Researchers at the Hyderabad-based L.V. Prasad Eye Institute (LVPEI) have successfully grown miniature eye-like organs that closely resemble the developing eyes of an early-stage embryo. The miniature eyes were produced using induced pluripotent stem (iPS) cells. The iPS cells are produced by genetically manipulating human skin cells to produce embryonic-like stem cells that are capable of forming any cell types of the body.
Small portions of the corneal tissue were separated from the miniature eyes and used for growing corneal epithelial cell sheets in the lab. Such tissue-engineered cell sheets can potentially be used for restoring vision in patients whose limbus region of the cornea is damaged in both the eyes. The limbus region of the cornea contains stem cells, and chemical or thermal damage to this region affects corneal regeneration and results in vision loss.
Stem cells present in the limbus region of a healthy eye have been used for restoring vision when only one eye is damaged. But when the damage is present in both eyes the only way to restore vision is by using the healthy limbus taken from a related or unrelated donor. Patients have to be on immunosuppressants lifelong when limbus is transplanted from donors. However, immunosuppressants are not required when corneal cells grown using the patient’s own skin cells are used for restoring vision.
Growing eye-like organs
A team led by Dr. Indumathi Mariappan was able to grow complex eye-like organs in the lab by allowing the cells to organise themselves in 3-dimension. The miniature eye closely resembles the developing eyes of an early-stage embryo. The eye-like structure consists of miniature forms of retina, cornea and eyelid. The results were published in the journal Development.

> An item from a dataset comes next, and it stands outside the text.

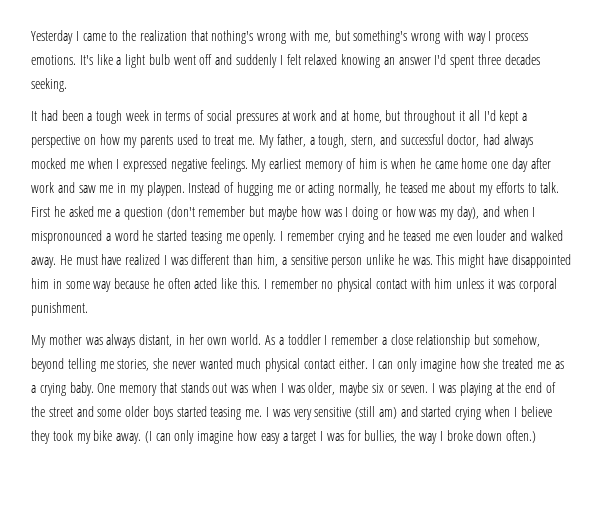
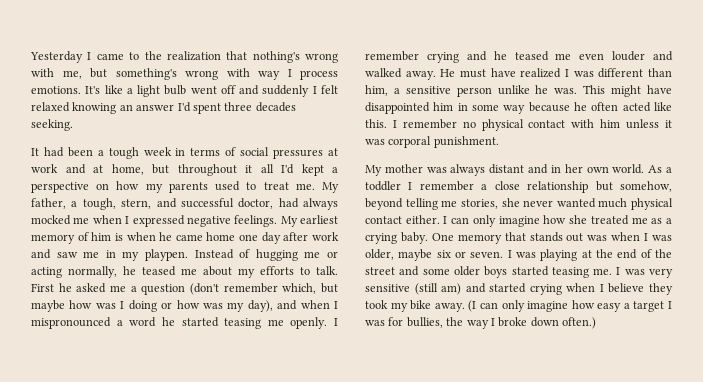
- First he asked me a question (don't remember but maybe how was I doing or how was my day), and when I mispronounced a word he started teasing me openly.
+ First he asked me a question (don't remember which, but maybe how was I doing or how was my day), and when I mispronounced a word he started teasing me openly.
- My mother was always distant, in her own world.
+ My mother was always distant and in her own world.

“It took about four-six weeks for the eye-like structure to form from iPS cells. We then removed the cornea-like structure for further study,” says Dr. Mariappan from the Centre for Ocular Regeneration at the L.V. Prasad Eye Institute and the corresponding author of the paper.
The cornea has three layers — epithelium (outer layer), stroma (middle layer) and endothelium (inner layer). “All the three layers of the cornea were observed, indicating that the mini-cornea had developed correctly,” she says. “The cornea initially forms as a simple bubble-like structure which is very delicate to handle. It later matures to form a thick cornea-like structure over a period of 10-15 weeks.”
The corneal epithelial sheets that could be used for treating the damaged eyes were then grown in the lab using small pieces of the mini-cornea containing the epithelium and a portion of the stroma. The stem cells present in the tissue pieces proliferated and gave rise to a uniform sheet of epithelium of about 2.5 cm by 2.5 cm size.
The team is currently focusing on testing the usefulness of the corneal cells grown from iPS cells in restoring vision in animal models (rats). “We will soon be starting the animal experiments,” she says. Trials on human subjects will be considered if the animal experiments turn out to be safe and effective in restoring vision.
In parallel, the researchers are also working on producing mini-retina and actively exploring iPS cell-derived retinal tissues for treating several retinal diseases — age-related macular degeneration (AMD), retinitis pigmentosa and certain forms of congenital blindness seen in children and young adults. Already, retinal cells grown using human embryonic stem cells and iPS cells are being tested in clinical trials in a few countries to treat retinal diseases.